_PROMPT_. Please set down each record exactly as it appears, but leave out any pictures.

_INFORMATION_.

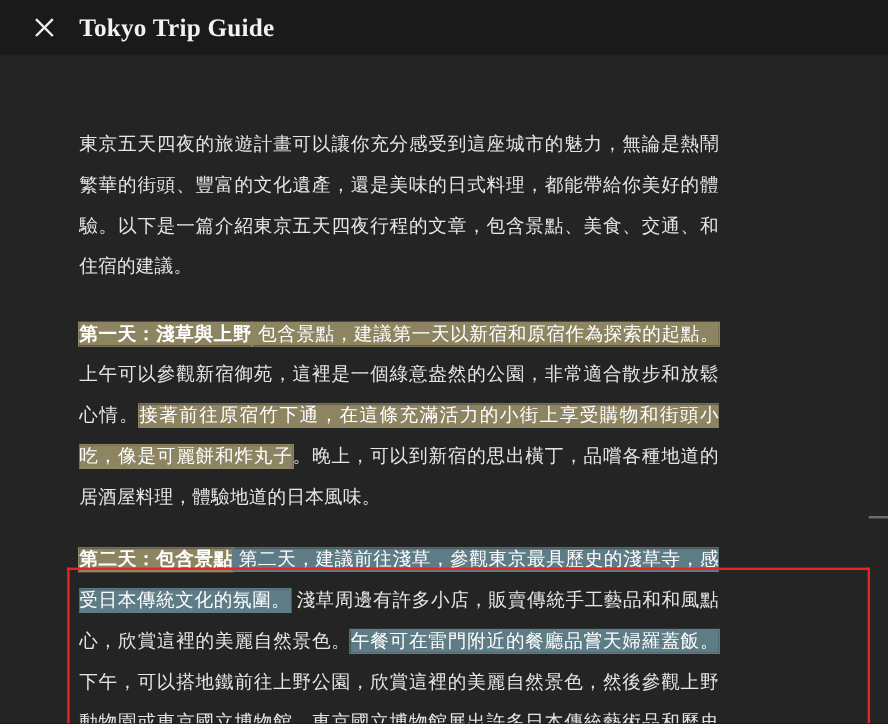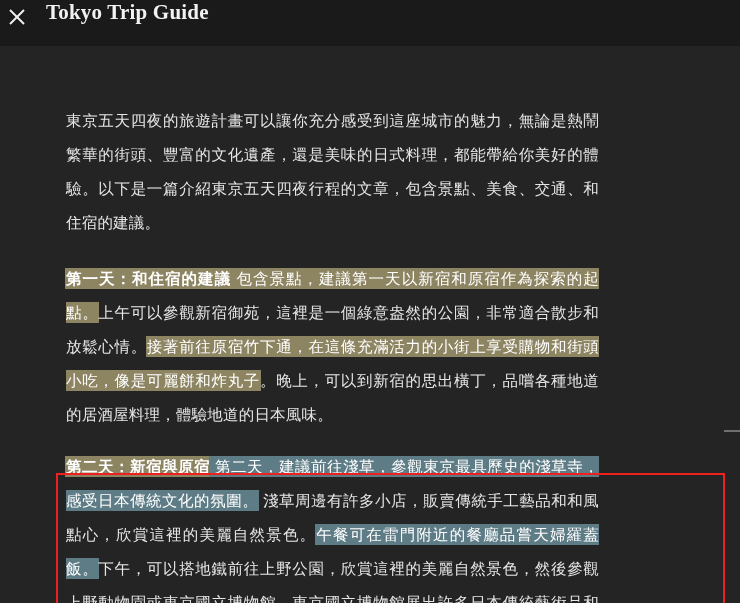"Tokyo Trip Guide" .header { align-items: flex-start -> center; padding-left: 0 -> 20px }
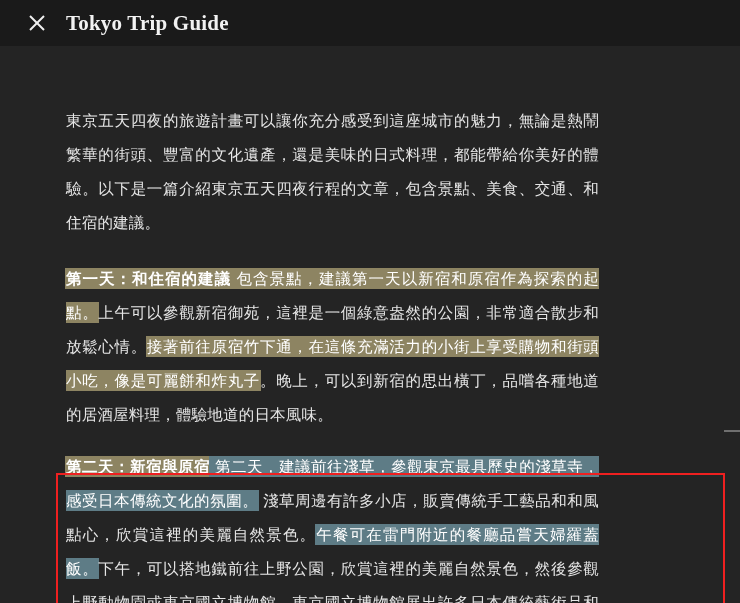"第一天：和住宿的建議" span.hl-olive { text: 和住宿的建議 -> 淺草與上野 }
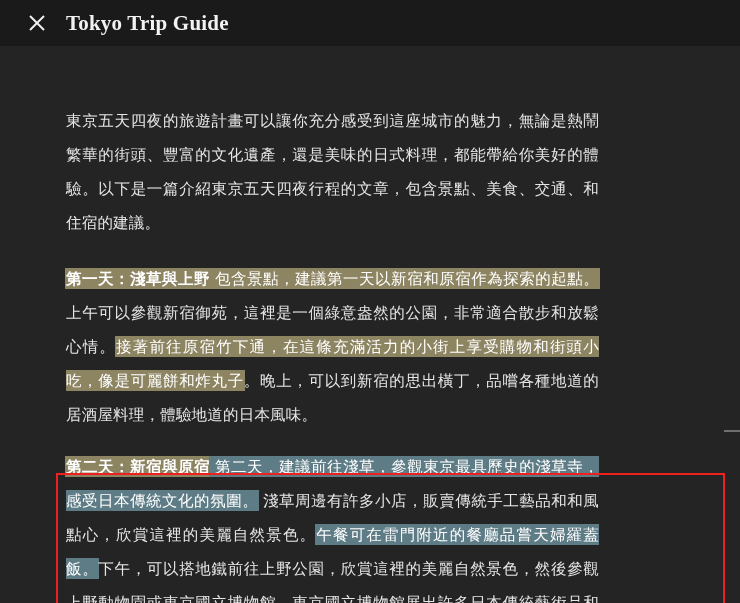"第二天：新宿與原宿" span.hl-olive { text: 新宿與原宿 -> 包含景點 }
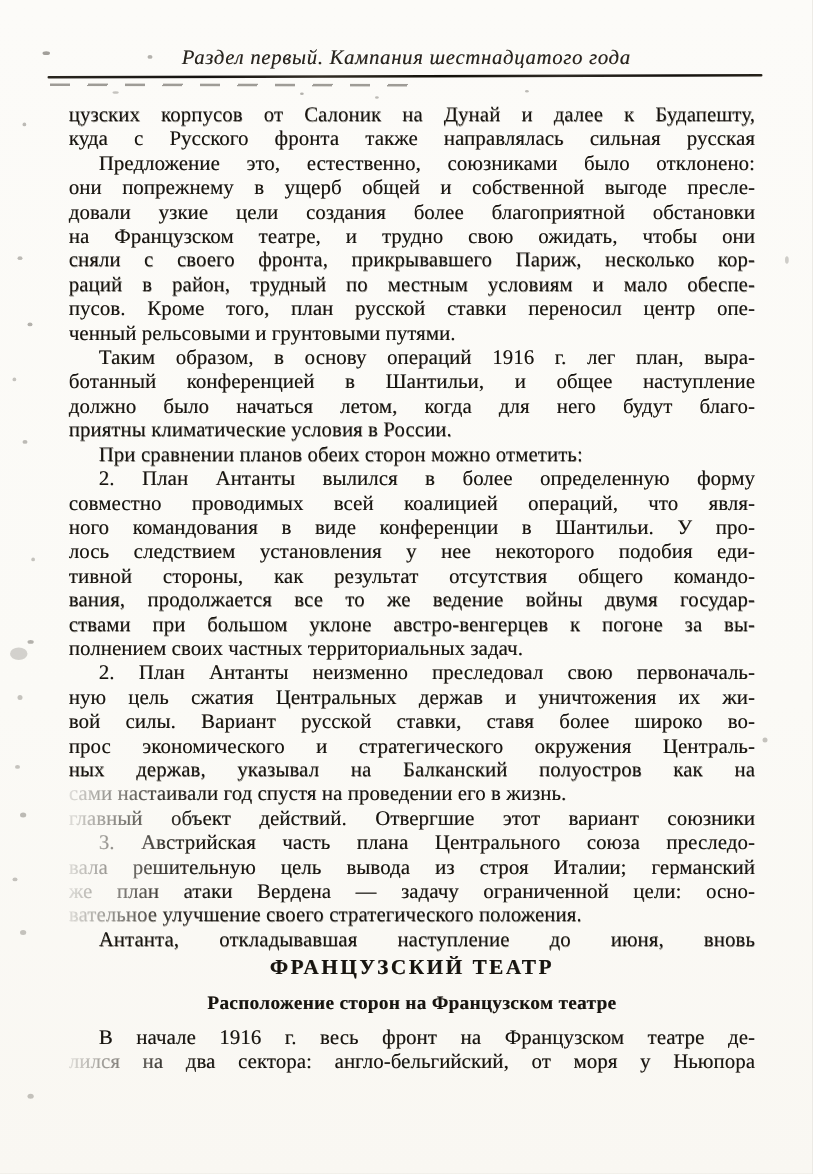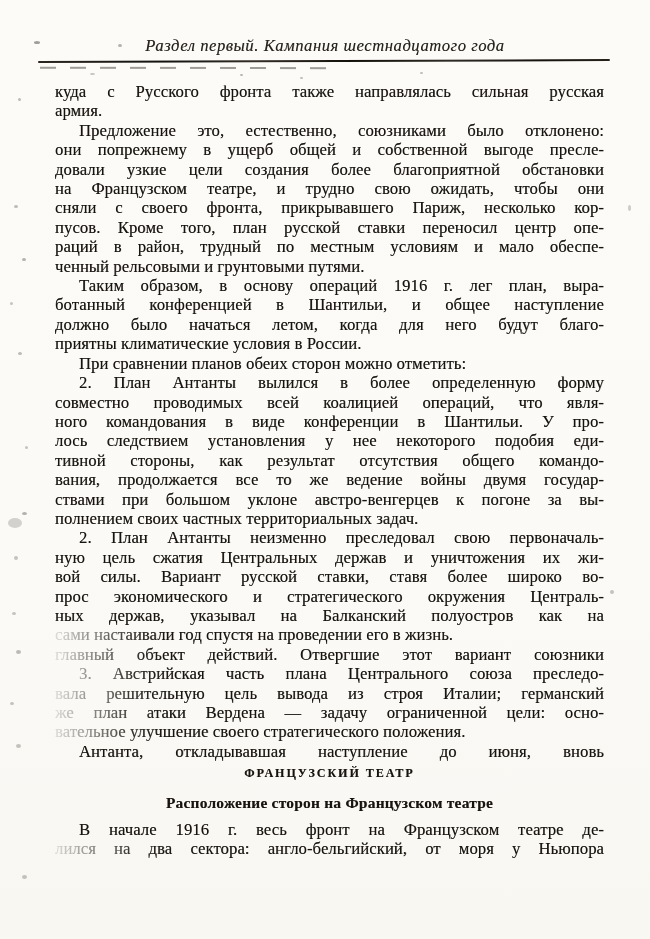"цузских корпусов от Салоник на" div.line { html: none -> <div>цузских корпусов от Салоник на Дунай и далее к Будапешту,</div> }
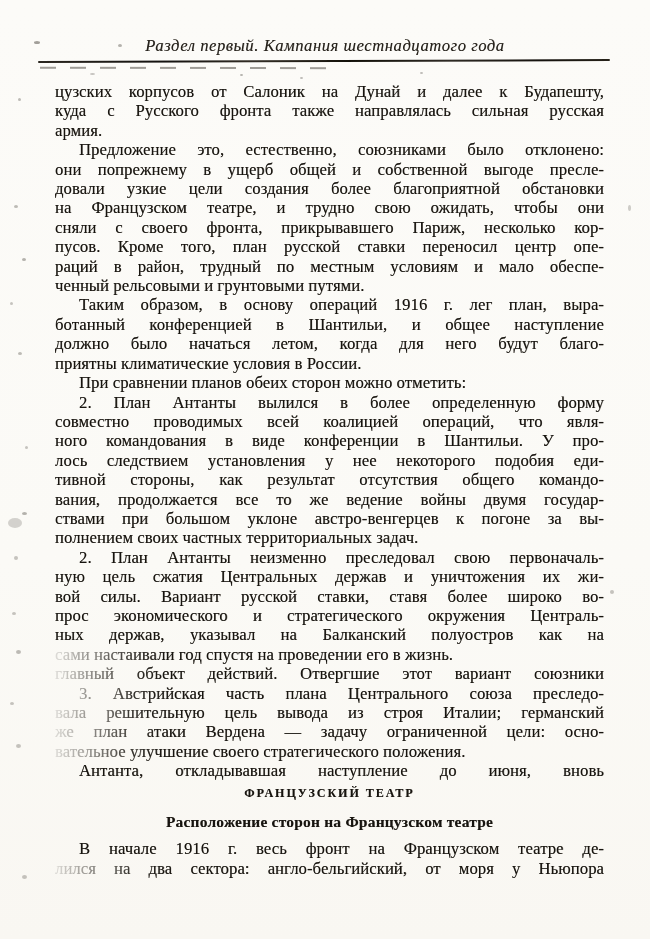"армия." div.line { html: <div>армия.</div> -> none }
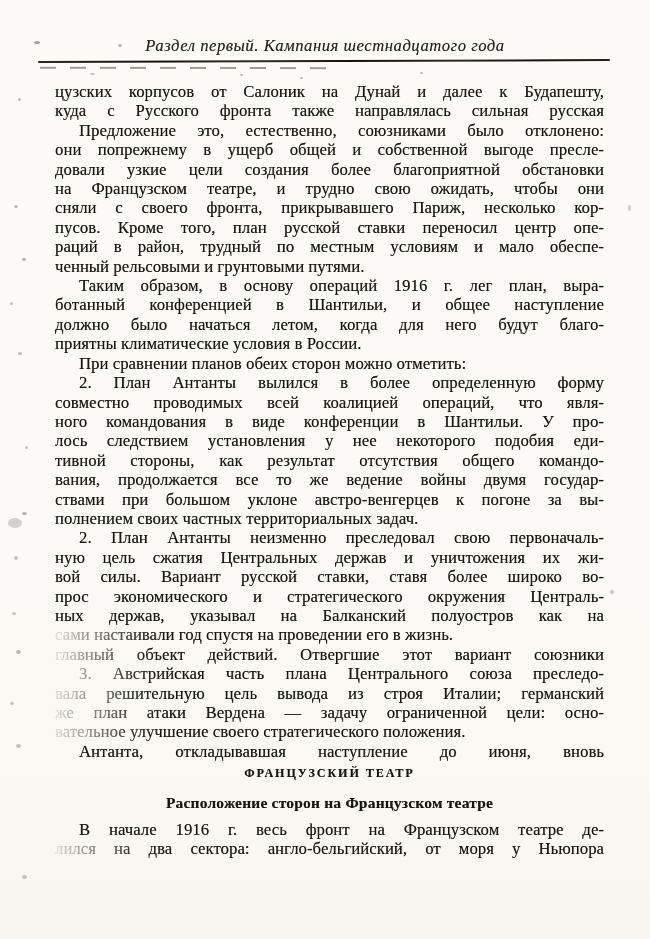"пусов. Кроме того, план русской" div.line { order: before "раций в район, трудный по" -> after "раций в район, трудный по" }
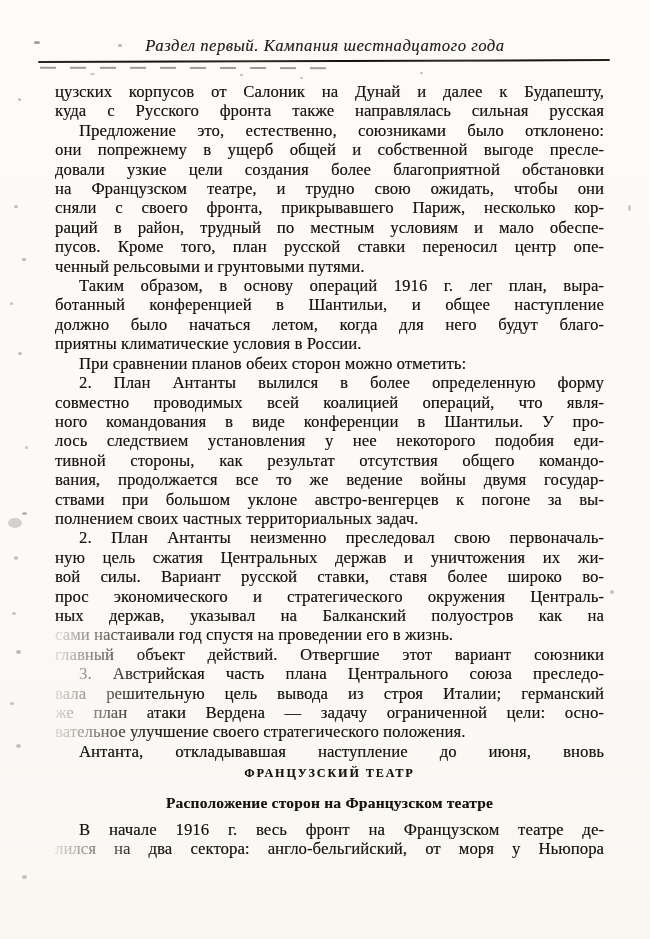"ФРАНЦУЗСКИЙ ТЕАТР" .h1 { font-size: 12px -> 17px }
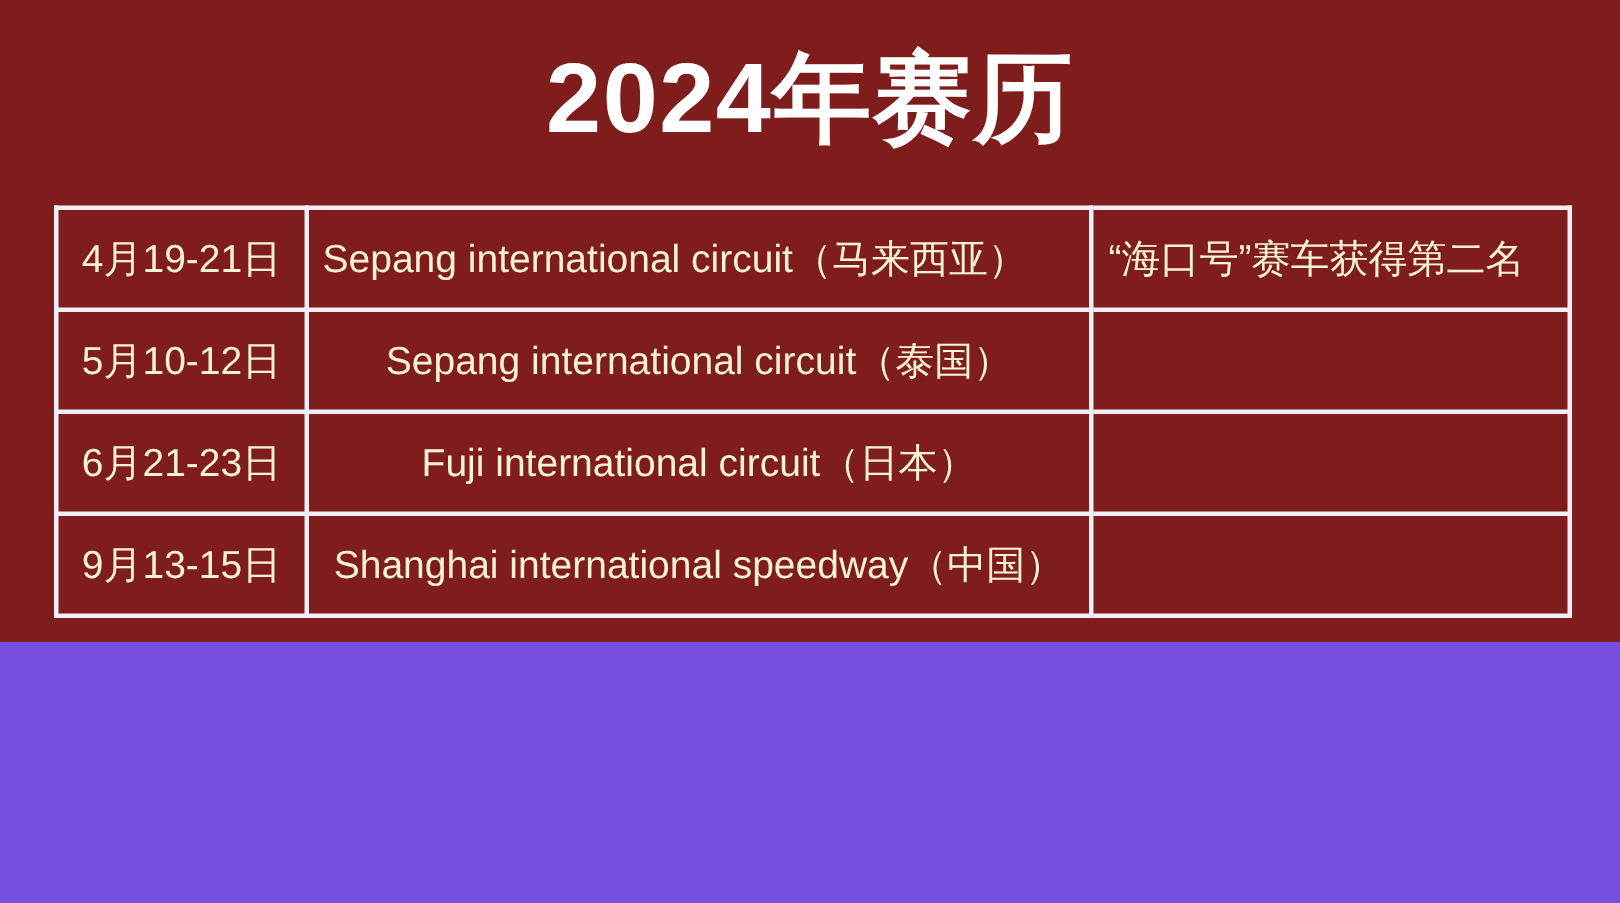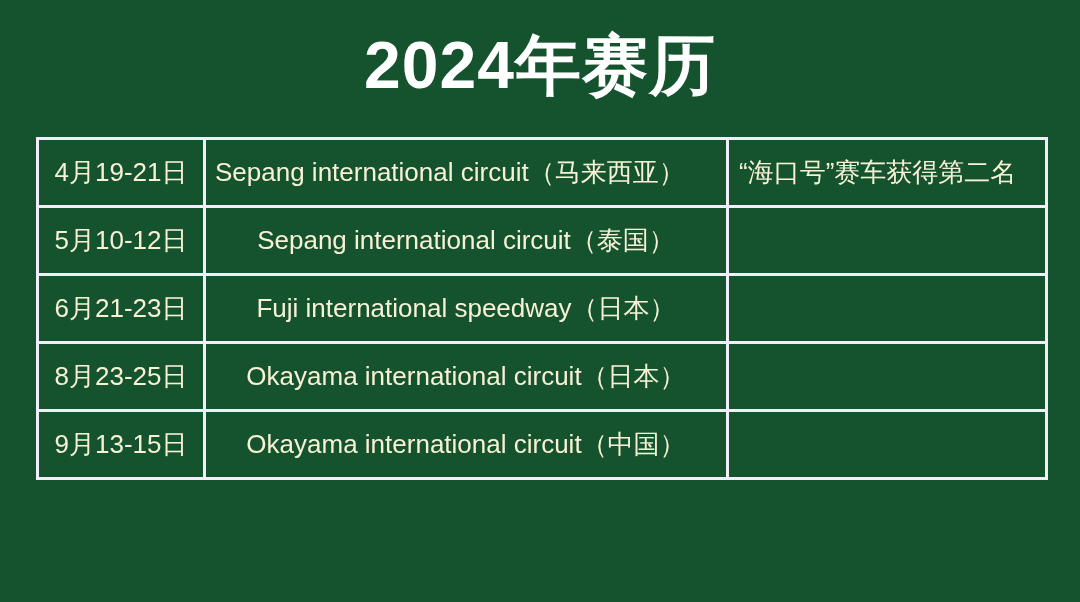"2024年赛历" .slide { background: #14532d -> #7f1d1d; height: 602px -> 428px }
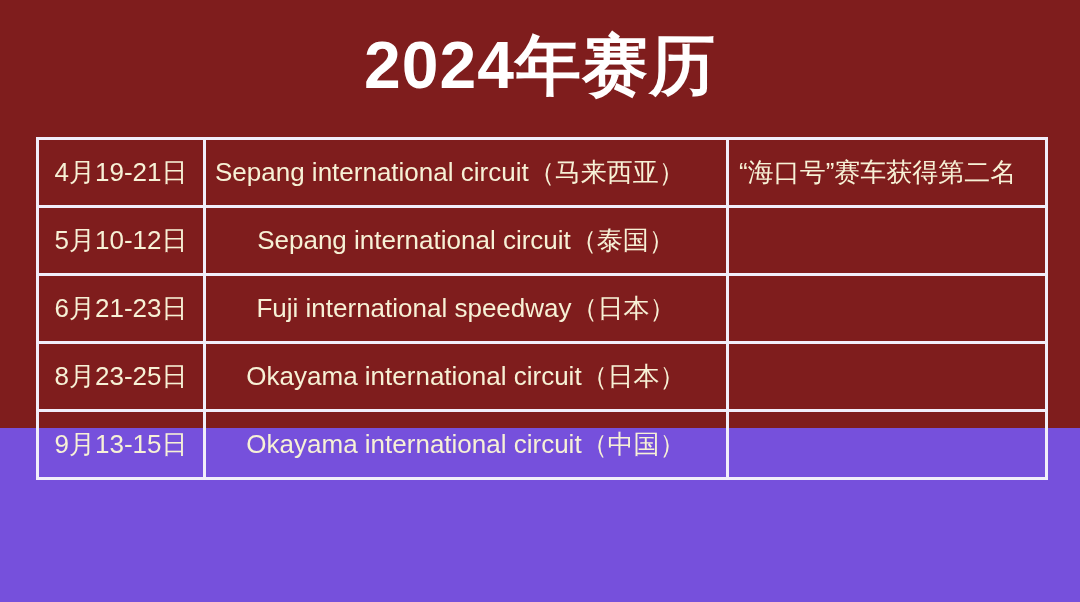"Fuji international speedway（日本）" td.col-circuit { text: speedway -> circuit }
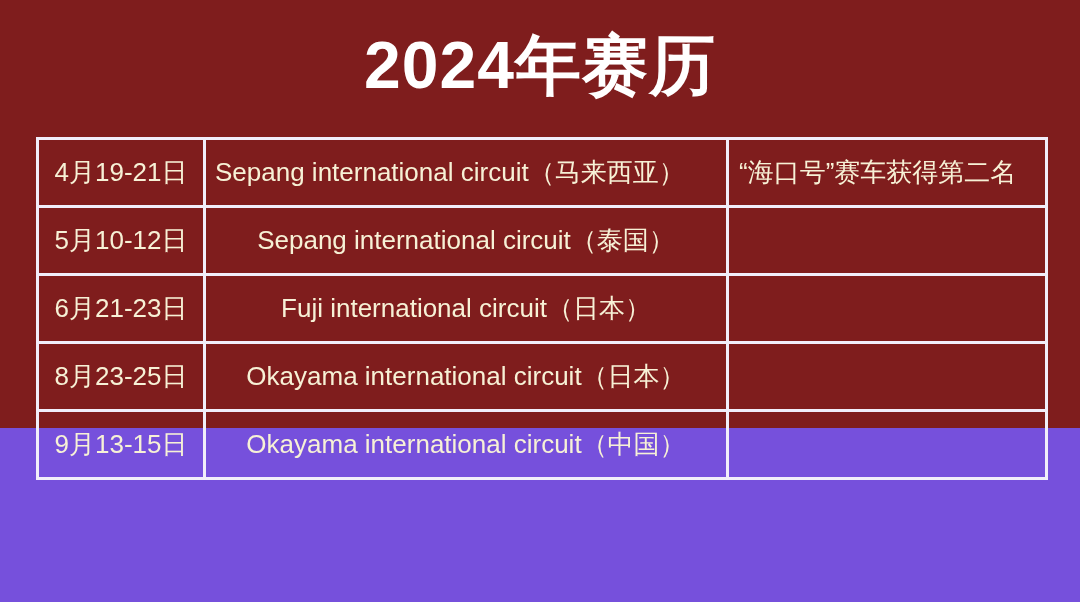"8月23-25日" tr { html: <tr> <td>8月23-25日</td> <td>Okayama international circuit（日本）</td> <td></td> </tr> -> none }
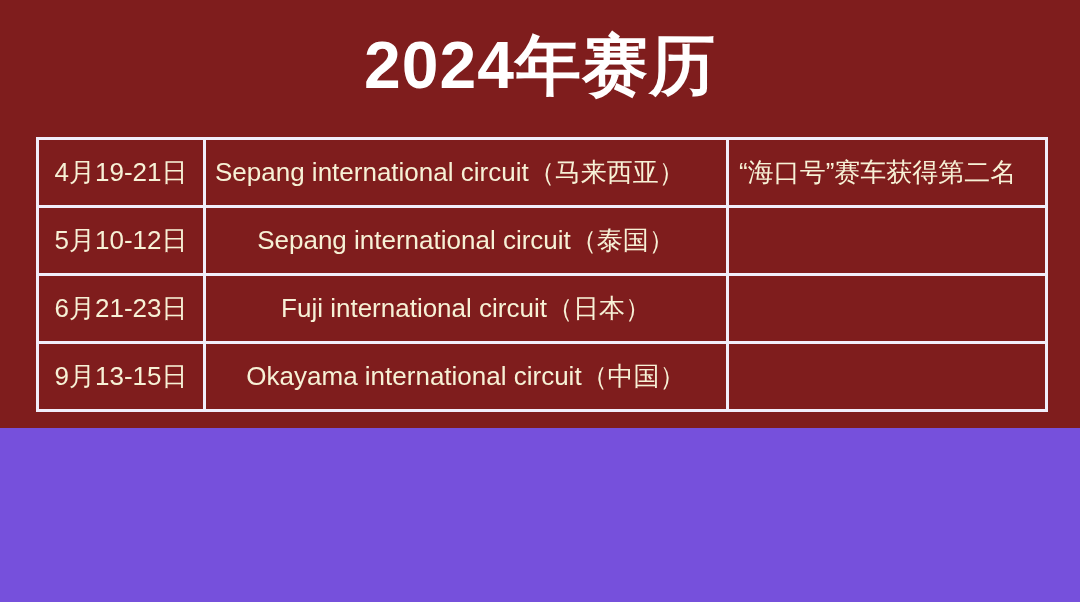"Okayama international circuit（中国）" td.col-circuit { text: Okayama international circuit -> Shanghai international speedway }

_ANSWER FOR THE TASK_.
"Tokyo Trip Guide" .header { align-items: flex-start -> center; padding-left: 0 -> 20px }
"第一天：和住宿的建議" span.hl-olive { text: 和住宿的建議 -> 淺草與上野 }
"第二天：新宿與原宿" span.hl-olive { text: 新宿與原宿 -> 包含景點 }
"цузских корпусов от Салоник на" div.line { html: none -> <div>цузских корпусов от Салоник на Дунай и далее к Будапешту,</div> }
"армия." div.line { html: <div>армия.</div> -> none }
"пусов. Кроме того, план русской" div.line { order: before "раций в район, трудный по" -> after "раций в район, трудный по" }
"ФРАНЦУЗСКИЙ ТЕАТР" .h1 { font-size: 12px -> 17px }
"2024年赛历" .slide { background: #14532d -> #7f1d1d; height: 602px -> 428px }
"Fuji international speedway（日本）" td.col-circuit { text: speedway -> circuit }
"8月23-25日" tr { html: <tr> <td>8月23-25日</td> <td>Okayama international circuit（日本）</td> <td></td> </tr> -> none }
"Okayama international circuit（中国）" td.col-circuit { text: Okayama international circuit -> Shanghai international speedway }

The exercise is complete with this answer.